EDIT: While the general advice in this article still applies (i.e. it’s always worth while to make short running rules), the problem described in this article only applies to OH 1.x and Rules DSL in OH 2.x. In OH 3 and beyond, this is no longer a problem so if your rules stop running in any version of OH released in the last two years (as of this edit in 1/2023) this is not your problem.
By way of explanation, in OH 3 each rule gets it’s own thread. It is no longer possible for a rule to starve out other rules by consuming threads waiting around doing nothing.
This topic comes up over and over again so I’m typing it up here to reference later. Eventually I’d like to refine the text and add it to the official docs.
The tl;dr is avoid long running Rules wherever possible.

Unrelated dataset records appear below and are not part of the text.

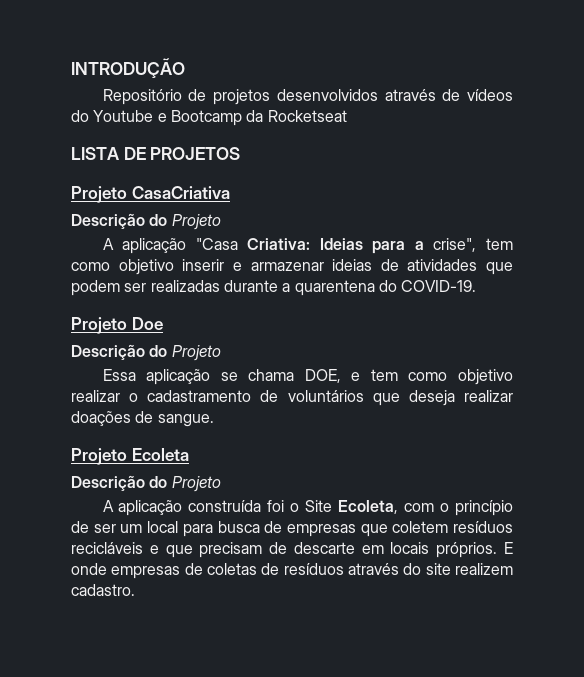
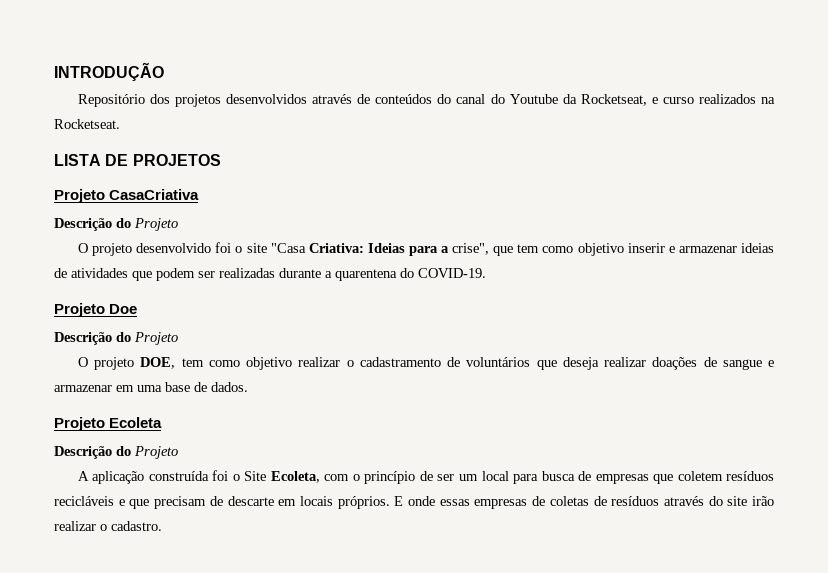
- Repositório de projetos desenvolvidos através de vídeos do Youtube e Bootcamp da Rocketseat
+ Repositório dos projetos desenvolvidos através de conteúdos do canal do Youtube da Rocketseat, e curso realizados na Rocketseat.
- A aplicação "Casa Criativa: Ideias para a crise", tem como objetivo inserir e armazenar ideias de atividades que podem ser realizadas durante a quarentena do COVID-19.
+ O projeto desenvolvido foi o site "Casa Criativa: Ideias para a crise", que tem como objetivo inserir e armazenar ideias de atividades que podem ser realizadas durante a quarentena do COVID-19.
- Essa aplicação se chama DOE, e tem como objetivo realizar o cadastramento de voluntários que deseja realizar doações de sangue.
+ O projeto DOE, tem como objetivo realizar o cadastramento de voluntários que deseja realizar doações de sangue e armazenar em uma base de dados.
- E onde empresas de coletas de resíduos através do site realizem cadastro.
+ E onde essas empresas de coletas de resíduos através do site irão realizar o cadastro.

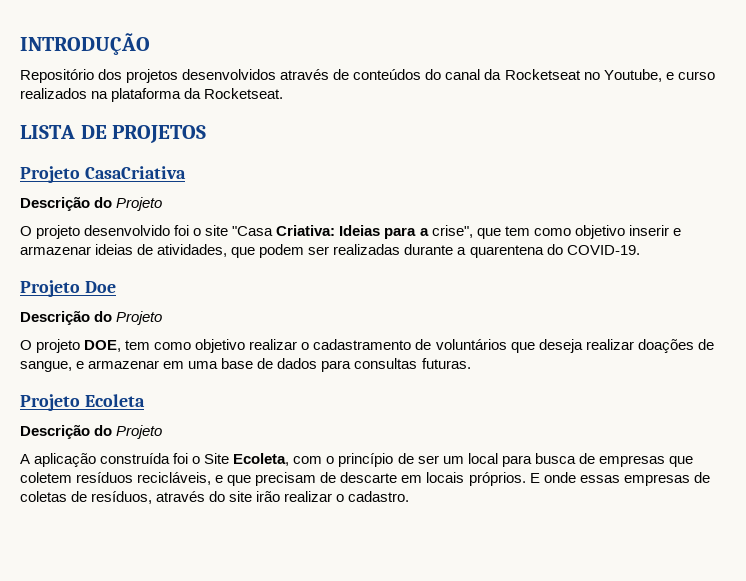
- Repositório dos projetos desenvolvidos através de conteúdos do canal do Youtube da Rocketseat, e curso realizados na Rocketseat.
+ Repositório dos projetos desenvolvidos através de conteúdos do canal da Rocketseat no Youtube, e curso realizados na plataforma da Rocketseat.
- O projeto desenvolvido foi o site "Casa Criativa: Ideias para a crise", que tem como objetivo inserir e armazenar ideias de atividades que podem ser realizadas durante a quarentena do COVID-19.
+ O projeto desenvolvido foi o site "Casa Criativa: Ideias para a crise", que tem como objetivo inserir e armazenar ideias de atividades, que podem ser realizadas durante a quarentena do COVID-19.
- O projeto DOE, tem como objetivo realizar o cadastramento de voluntários que deseja realizar doações de sangue e armazenar em uma base de dados.
+ O projeto DOE, tem como objetivo realizar o cadastramento de voluntários que deseja realizar doações de sangue, e armazenar em uma base de dados para consultas futuras.
- A aplicação construída foi o Site Ecoleta, com o princípio de ser um local para busca de empresas que coletem resíduos recicláveis e que precisam de descarte em locais próprios.
+ A aplicação construída foi o Site Ecoleta, com o princípio de ser um local para busca de empresas que coletem resíduos recicláveis, e que precisam de descarte em locais próprios.
- E onde essas empresas de coletas de resíduos através do site irão realizar o cadastro.
+ E onde essas empresas de coletas de resíduos, através do site irão realizar o cadastro.

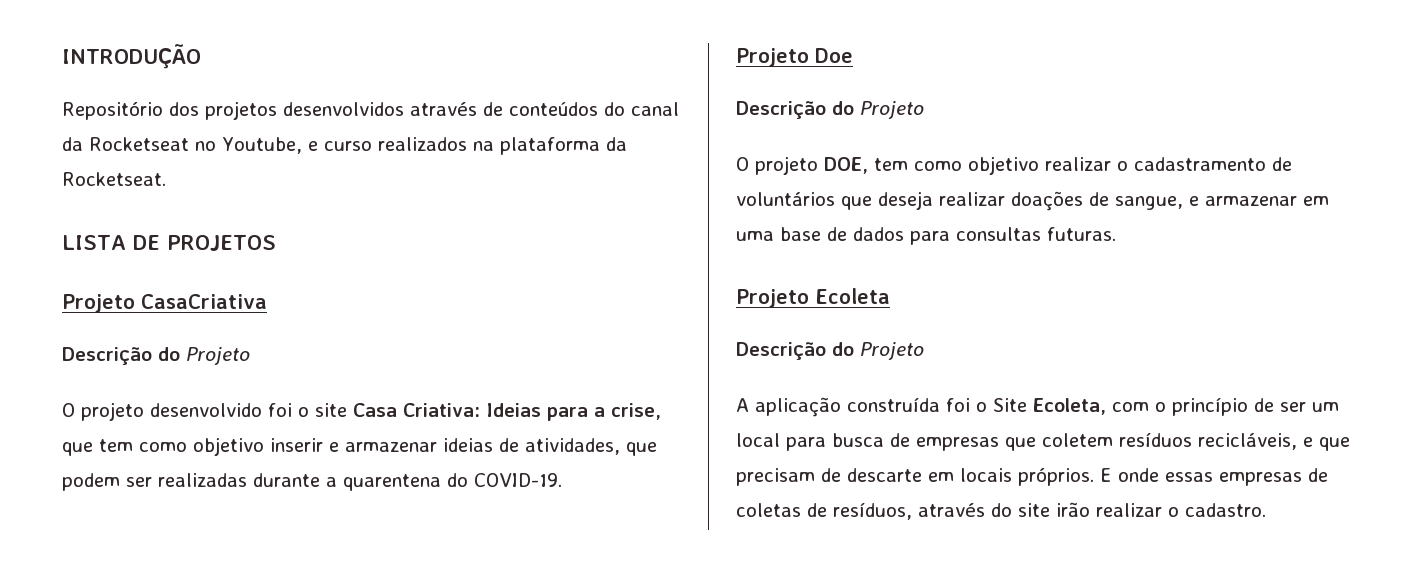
- O projeto desenvolvido foi o site "Casa Criativa: Ideias para a crise", que tem como objetivo inserir e armazenar ideias de atividades, que podem ser realizadas durante a quarentena do COVID-19.
+ O projeto desenvolvido foi o site Casa Criativa: Ideias para a crise, que tem como objetivo inserir e armazenar ideias de atividades, que podem ser realizadas durante a quarentena do COVID-19.

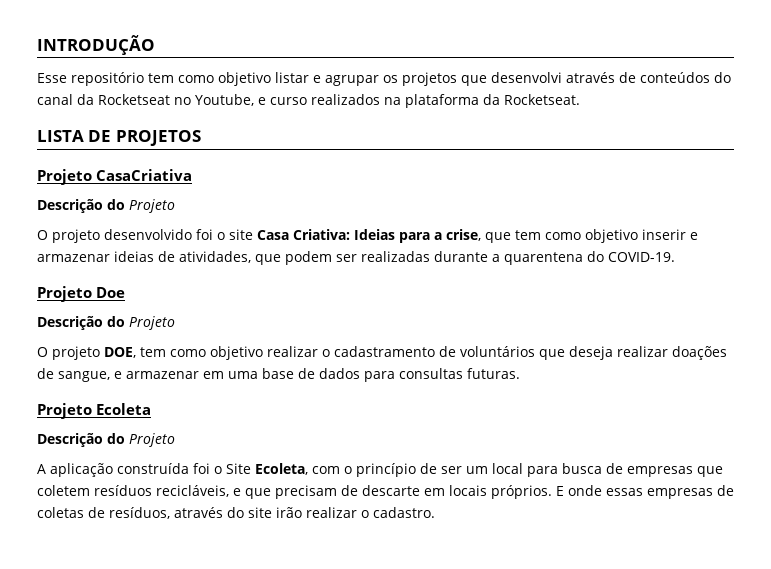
- Repositório dos projetos desenvolvidos através de conteúdos do canal da Rocketseat no Youtube, e curso realizados na plataforma da Rocketseat.
+ Esse repositório tem como objetivo listar e agrupar os projetos que desenvolvi através de conteúdos do canal da Rocketseat no Youtube, e curso realizados na plataforma da Rocketseat.

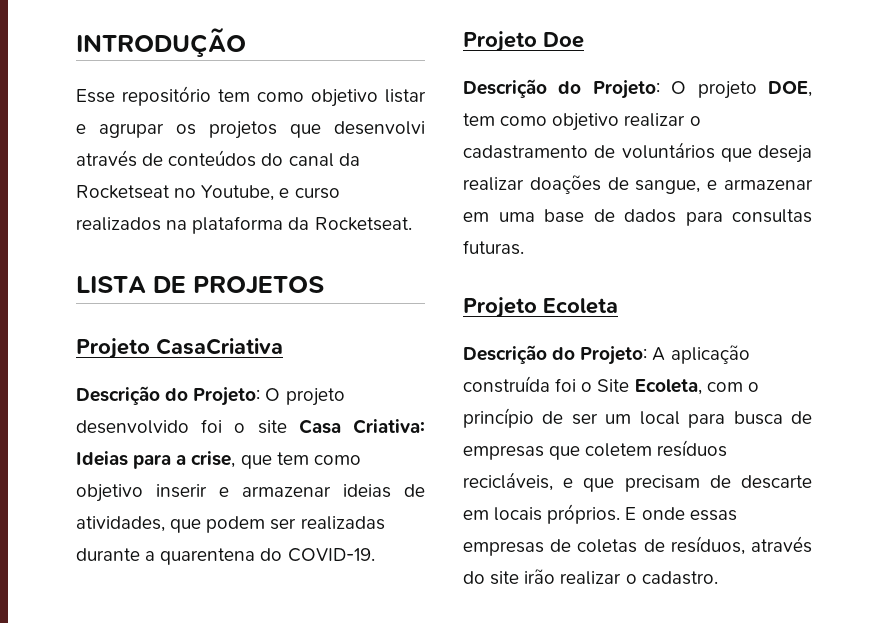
  Projeto CasaCriativa
- Descrição do Projeto
- O projeto desenvolvido foi o site Casa Criativa: Ideias para a crise, que tem como objetivo inserir e armazenar ideias de atividades, que podem ser realizadas durante a quarentena do COVID-19.
+ Descrição do Projeto: O projeto desenvolvido foi o site Casa Criativa: Ideias para a crise, que tem como objetivo inserir e armazenar ideias de atividades, que podem ser realizadas durante a quarentena do COVID-19.
  Projeto Doe
- Descrição do Projeto
- O projeto DOE, tem como objetivo realizar o cadastramento de voluntários que deseja realizar doações de sangue, e armazenar em uma base de dados para consultas futuras.
+ Descrição do Projeto: O projeto DOE, tem como objetivo realizar o cadastramento de voluntários que deseja realizar doações de sangue, e armazenar em uma base de dados para consultas futuras.
  Projeto Ecoleta
- Descrição do Projeto
- A aplicação construída foi o Site Ecoleta, com o princípio de ser um local para busca de empresas que coletem resíduos recicláveis, e que precisam de descarte em locais próprios.
+ Descrição do Projeto: A aplicação construída foi o Site Ecoleta, com o princípio de ser um local para busca de empresas que coletem resíduos recicláveis, e que precisam de descarte em locais próprios.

What is a long running Rule?
Any Rule that takes longer than half a second is a long running Rule.
What causes a long running Rule?
- Thread::sleep
- executeCommandLine with a timeout
- sendHttp*Request
- other third party Actions
- loops through very large collections (thousands)
- indeterminate while loops (e.g. loops waiting for a condition to be reached)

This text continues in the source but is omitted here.